> **WHAT IS EXPECTED**: The answer must be a word-for-word copy of the records below, with every picture left out.

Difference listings
┌────────

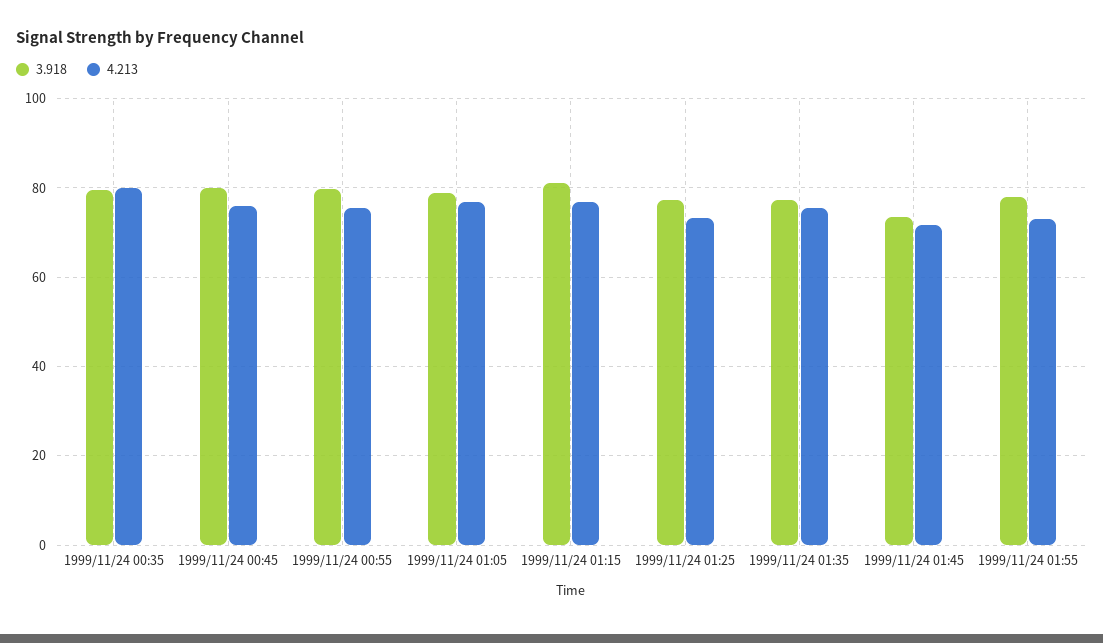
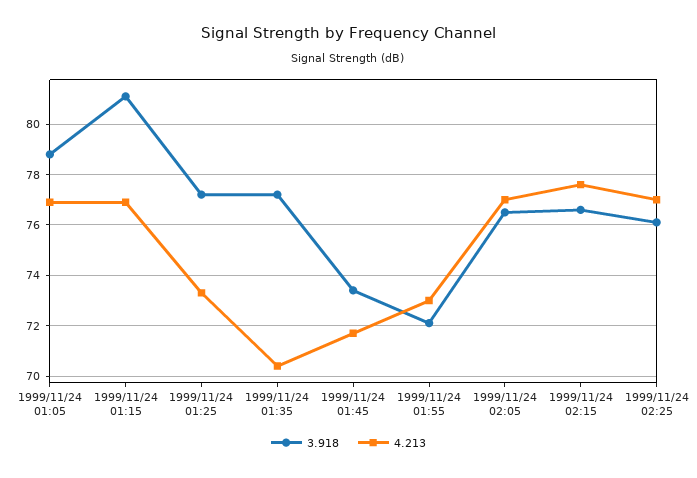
3.918, 1999/11/24 00:35: 80 -> none
4.213, 1999/11/24 00:35: 80 -> none
3.918, 1999/11/24 00:45: 80 -> none
4.213, 1999/11/24 00:45: 76 -> none
3.918, 1999/11/24 00:55: 80 -> none
4.213, 1999/11/24 00:55: 76 -> none
4.213, 1999/11/24 01:35: 76 -> 70.5
3.918, 1999/11/24 01:55: 78 -> 72
3.918, 1999/11/24 02:05: none -> 76.5
4.213, 1999/11/24 02:05: none -> 77
3.918, 1999/11/24 02:15: none -> 76.5
4.213, 1999/11/24 02:15: none -> 77.5
3.918, 1999/11/24 02:25: none -> 76
4.213, 1999/11/24 02:25: none -> 77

└────────

> **EXERCISE OUTPUT**:
3.918, 1999/11/24 00:35: 80 -> none
4.213, 1999/11/24 00:35: 80 -> none
3.918, 1999/11/24 00:45: 80 -> none
4.213, 1999/11/24 00:45: 76 -> none
3.918, 1999/11/24 00:55: 80 -> none
4.213, 1999/11/24 00:55: 76 -> none
4.213, 1999/11/24 01:35: 76 -> 70.5
3.918, 1999/11/24 01:55: 78 -> 72
3.918, 1999/11/24 02:05: none -> 76.5
4.213, 1999/11/24 02:05: none -> 77
3.918, 1999/11/24 02:15: none -> 76.5
4.213, 1999/11/24 02:15: none -> 77.5
3.918, 1999/11/24 02:25: none -> 76
4.213, 1999/11/24 02:25: none -> 77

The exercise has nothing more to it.